(Items from a data source)
BEGIN

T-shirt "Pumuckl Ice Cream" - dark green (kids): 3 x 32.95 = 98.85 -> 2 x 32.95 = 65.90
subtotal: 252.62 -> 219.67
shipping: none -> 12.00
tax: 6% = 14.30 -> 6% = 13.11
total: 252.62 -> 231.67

END
BEGIN

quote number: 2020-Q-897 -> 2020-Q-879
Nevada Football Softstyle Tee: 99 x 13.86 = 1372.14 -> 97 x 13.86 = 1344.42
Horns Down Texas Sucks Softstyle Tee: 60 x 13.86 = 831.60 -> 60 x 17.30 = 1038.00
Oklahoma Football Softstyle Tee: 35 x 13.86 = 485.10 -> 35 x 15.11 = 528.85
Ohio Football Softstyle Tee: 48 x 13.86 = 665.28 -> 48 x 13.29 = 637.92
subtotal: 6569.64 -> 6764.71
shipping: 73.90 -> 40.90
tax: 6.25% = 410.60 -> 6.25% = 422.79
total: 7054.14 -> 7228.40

END
BEGIN

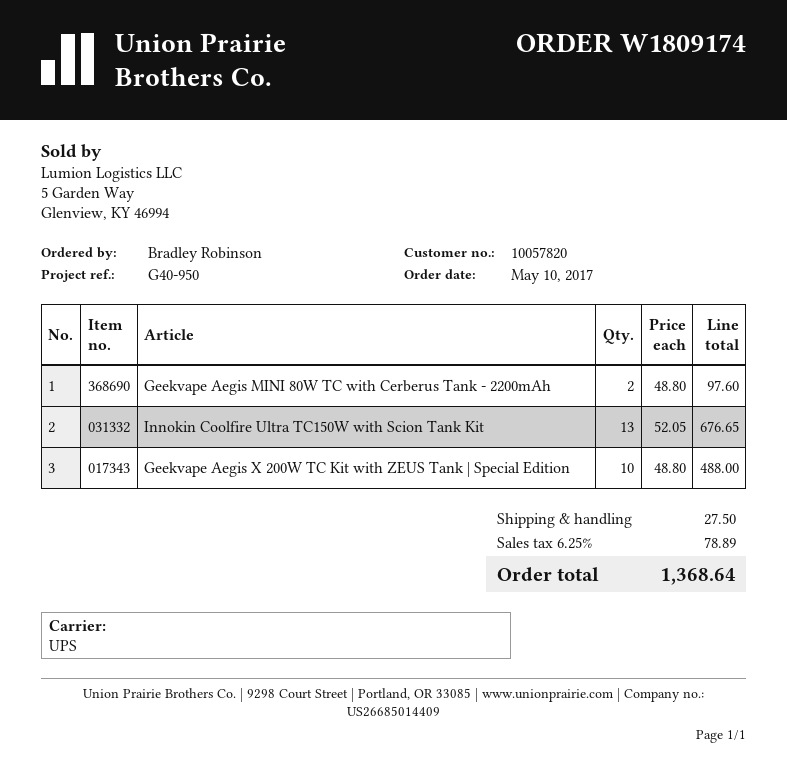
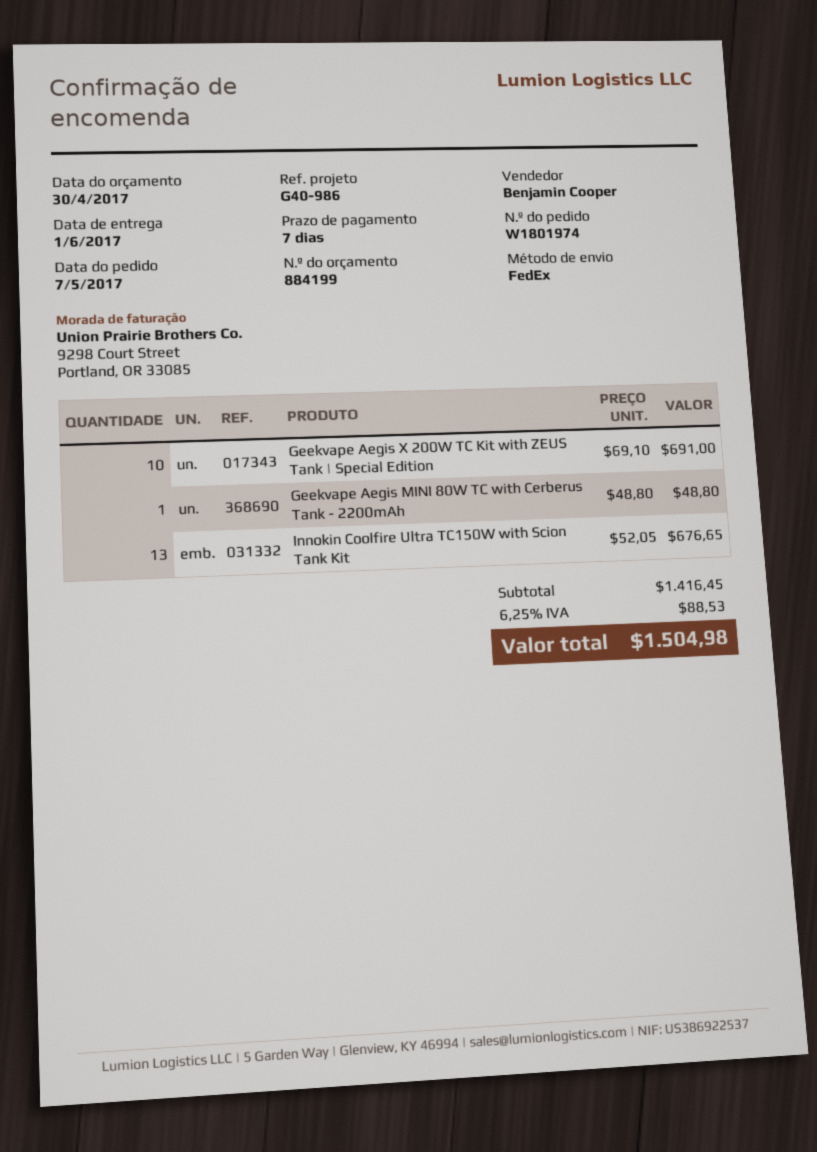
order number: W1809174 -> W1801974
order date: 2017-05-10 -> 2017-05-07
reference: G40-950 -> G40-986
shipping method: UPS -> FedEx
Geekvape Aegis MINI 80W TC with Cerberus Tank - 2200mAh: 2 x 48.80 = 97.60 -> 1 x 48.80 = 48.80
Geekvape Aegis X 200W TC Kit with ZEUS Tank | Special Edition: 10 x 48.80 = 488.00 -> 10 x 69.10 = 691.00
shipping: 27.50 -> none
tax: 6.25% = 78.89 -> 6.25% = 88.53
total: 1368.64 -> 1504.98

END

Task objective »
Look above for the line holding "32.95 = 65.90". Print it and every line after it, exactly, through the line holding "total: 252.62 -> 231.67".

Response below »
T-shirt "Pumuckl Ice Cream" - dark green (kids): 3 x 32.95 = 98.85 -> 2 x 32.95 = 65.90
subtotal: 252.62 -> 219.67
shipping: none -> 12.00
tax: 6% = 14.30 -> 6% = 13.11
total: 252.62 -> 231.67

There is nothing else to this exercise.